» What to do: Return only the lines of the listing below that run from the line with "- 2026 Yılı" through the line with "Midibüs ile Panelvan", both ends included, exactly as written.

» Information supplied:
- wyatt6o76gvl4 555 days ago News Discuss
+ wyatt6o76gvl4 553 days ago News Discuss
--
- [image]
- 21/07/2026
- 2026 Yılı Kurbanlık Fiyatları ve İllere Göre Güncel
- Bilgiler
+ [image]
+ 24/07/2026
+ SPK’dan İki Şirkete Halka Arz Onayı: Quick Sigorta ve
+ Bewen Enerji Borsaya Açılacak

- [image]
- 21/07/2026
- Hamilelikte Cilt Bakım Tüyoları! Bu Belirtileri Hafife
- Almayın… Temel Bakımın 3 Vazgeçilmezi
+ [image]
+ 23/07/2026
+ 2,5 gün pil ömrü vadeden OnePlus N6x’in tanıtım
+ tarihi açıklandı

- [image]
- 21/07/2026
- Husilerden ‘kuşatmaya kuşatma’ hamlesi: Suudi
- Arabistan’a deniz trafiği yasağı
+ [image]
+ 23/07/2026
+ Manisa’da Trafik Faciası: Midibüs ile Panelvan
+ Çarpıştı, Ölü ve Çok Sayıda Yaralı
--
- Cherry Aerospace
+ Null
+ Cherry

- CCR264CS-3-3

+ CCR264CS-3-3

» Response for this exercise:
- 2026 Yılı Kurbanlık Fiyatları ve İllere Göre Güncel
- Bilgiler
+ [image]
+ 24/07/2026
+ SPK’dan İki Şirkete Halka Arz Onayı: Quick Sigorta ve
+ Bewen Enerji Borsaya Açılacak

- [image]
- 21/07/2026
- Hamilelikte Cilt Bakım Tüyoları! Bu Belirtileri Hafife
- Almayın… Temel Bakımın 3 Vazgeçilmezi
+ [image]
+ 23/07/2026
+ 2,5 gün pil ömrü vadeden OnePlus N6x’in tanıtım
+ tarihi açıklandı

- [image]
- 21/07/2026
- Husilerden ‘kuşatmaya kuşatma’ hamlesi: Suudi
- Arabistan’a deniz trafiği yasağı
+ [image]
+ 23/07/2026
+ Manisa’da Trafik Faciası: Midibüs ile Panelvan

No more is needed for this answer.